8.ª Ora, o princípio do inquisitório consagrado no artigo 58.° da LGT faz impender sobre a Administração tributária, no âmbito do procedimento tributário, o efetivo dever de averiguar todos os factos necessários ou relevantes com vista à definição (parametrizada pelos princípios da legalidade e da imparcialidade) da concreta situação tributária dos respetivos sujeitos passivos, independentemente de tais factos serem favoráveis ou desfavoráveis aos interesses da Fazenda Pública {dever que, naturalmente, recrudesce nos casos em que a Administração tributária é convocada pelo contribuinte a fazê-lo).
9.ª Porém, no caso vertente, a Administração tributária, não obstante ter sido objetivamente confrontada por diversas vezes durante os procedimentos instaurados pela RECORRENTE com a possibilidade de subsistência de factos determinativos de uma desadequação entre o valor inicialmente declarado pela RECORRENTE a título de PEC dedutível no exercício de 2016 e a realidade, limitou-se a corrigir oficiosamente o valor declarado pela RECORRENTE sem realizar qualquer outra diligência tendente à descoberta da verdade material, dito de outro modo: a Administração tributária corrigiu acrítica e automaticamente o valor do PEC dedutível apurado na declaração modelo 22 de IRC de substituição relativa ao exercício de 2016, resguardando-se, para o efeito, no que considerou ser uma putativa falta - exclusivamente formal - de um pedido da RECORRENTE insuscetível de a constituir {i.e., a Administração tributária) no dever de promover uma tal análise.
10.ª A apontada atuação da Administração tributária consubstancia, por conseguinte, uma desconsideração liminar do dever que sobre si impendia de realizar as diligências necessárias para averiguação da verdade factual em que devia assentar a sua decisão, violando, por esse motivo, o princípio do inquisitório consagrado no artigo 58.° da LGT.

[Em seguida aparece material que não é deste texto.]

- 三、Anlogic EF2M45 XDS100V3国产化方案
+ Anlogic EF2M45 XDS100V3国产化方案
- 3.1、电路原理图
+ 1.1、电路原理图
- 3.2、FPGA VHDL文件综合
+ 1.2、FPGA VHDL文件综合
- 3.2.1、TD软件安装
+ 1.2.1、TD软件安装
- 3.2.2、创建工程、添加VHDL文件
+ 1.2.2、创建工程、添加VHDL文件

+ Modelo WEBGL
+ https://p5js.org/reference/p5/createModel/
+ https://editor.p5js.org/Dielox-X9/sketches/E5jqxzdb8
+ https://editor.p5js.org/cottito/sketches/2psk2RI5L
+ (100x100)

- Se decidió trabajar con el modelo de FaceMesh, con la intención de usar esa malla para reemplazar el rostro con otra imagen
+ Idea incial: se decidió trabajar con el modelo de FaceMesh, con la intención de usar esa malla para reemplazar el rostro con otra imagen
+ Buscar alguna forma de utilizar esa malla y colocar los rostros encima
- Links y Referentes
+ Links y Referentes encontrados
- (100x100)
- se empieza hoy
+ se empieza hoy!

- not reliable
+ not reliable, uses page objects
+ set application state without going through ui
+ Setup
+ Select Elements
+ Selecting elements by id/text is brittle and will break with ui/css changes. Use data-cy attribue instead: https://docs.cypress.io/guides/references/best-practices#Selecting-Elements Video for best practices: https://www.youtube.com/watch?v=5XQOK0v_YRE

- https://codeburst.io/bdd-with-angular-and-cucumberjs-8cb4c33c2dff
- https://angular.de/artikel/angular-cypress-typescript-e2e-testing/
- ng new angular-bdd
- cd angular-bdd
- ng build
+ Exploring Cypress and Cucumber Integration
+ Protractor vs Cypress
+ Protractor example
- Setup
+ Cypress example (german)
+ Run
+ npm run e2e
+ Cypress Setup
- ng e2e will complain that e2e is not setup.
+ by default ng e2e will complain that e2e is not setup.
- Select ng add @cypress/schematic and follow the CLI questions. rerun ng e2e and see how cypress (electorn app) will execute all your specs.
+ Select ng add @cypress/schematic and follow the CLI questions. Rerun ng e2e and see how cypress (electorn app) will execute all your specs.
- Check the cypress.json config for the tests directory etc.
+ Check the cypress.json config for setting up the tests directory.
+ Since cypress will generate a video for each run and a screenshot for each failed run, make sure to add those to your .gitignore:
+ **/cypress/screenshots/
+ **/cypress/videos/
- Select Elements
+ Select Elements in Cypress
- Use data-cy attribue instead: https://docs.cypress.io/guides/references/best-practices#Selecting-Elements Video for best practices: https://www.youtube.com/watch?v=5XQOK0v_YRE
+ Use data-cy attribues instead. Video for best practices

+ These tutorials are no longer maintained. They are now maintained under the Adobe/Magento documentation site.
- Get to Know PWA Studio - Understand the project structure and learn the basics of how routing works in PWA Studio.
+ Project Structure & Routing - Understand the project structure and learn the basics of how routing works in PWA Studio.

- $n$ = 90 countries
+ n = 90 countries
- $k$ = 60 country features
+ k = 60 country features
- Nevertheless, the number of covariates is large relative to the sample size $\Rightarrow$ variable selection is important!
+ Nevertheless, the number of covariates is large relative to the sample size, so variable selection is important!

11.ª Com efeito, a violação do princípio do inquisitório que impendia sobre a Administração tributária é, no caso concreto, especialmente reforçada pela verificação de inúmeras circunstâncias agravantes que impunham à Administração tributária a realização de uma análise mais detalhada da situação tributária da RECORRENTE, em particular:
i) A de a RECORRENTE ter manifestado a sua intenção de relevar os créditos fiscais resultantes da aplicação do RFAI aos investimentos realizados nos anos de 2015 e de 2016 no prazo de dois anos após a apresentação da primeira declaração modelo 22 de IRC do exercício de 2015 (ou seja, dentro do prazo de reclamação graciosa da liquidação de IRC de 2015) e no prazo de um ano a contar do termo do prazo legal para apresentação da declaração modelo 22 de IRC do exercício de 2016 (cf. ponto d) da matéria de facto assente na decisão arbitrai recorrida);
ii) A de a Administração tributária ter identificado, em termos materiais, as pretensões manifestadas pela RECORRENTE - e os motivos que as justificavam - através da submissão da declaração modelo 22 de IRC de substituição no dia 31 de maio de 2018 (cf. ponto j) da matéria de facto assente na decisão arbitrai recorrida);
iii) A de a Administração tributária ter considerado, no apuramento da coleta do IRC devido no exercício de 2016, os créditos fiscais resultantes da aplicação do RFAI aos investimentos realizados pela RECORRENTE nos exercícios de 2015 e de 2016 (cf. ponto g) da matéria de facto assente na decisão arbitral recorrida);
iv) A de ainda se encontrar em curso - à data da tramitação dos procedimentos administrativos de reclamação graciosa de recurso hierárquico instaurados pela RECORRENTE - o prazo de caducidade do direito à liquidação do IRC relativo aos exercícios de 2015 e de 2016, permitindo-se (rectius, impondo-se) à Administração tributária corrigir quaisquer desconformidades apuradas neste âmbito (cf. artigos 90.°, n.° 12, e 101.°, ambos do Código do IRC).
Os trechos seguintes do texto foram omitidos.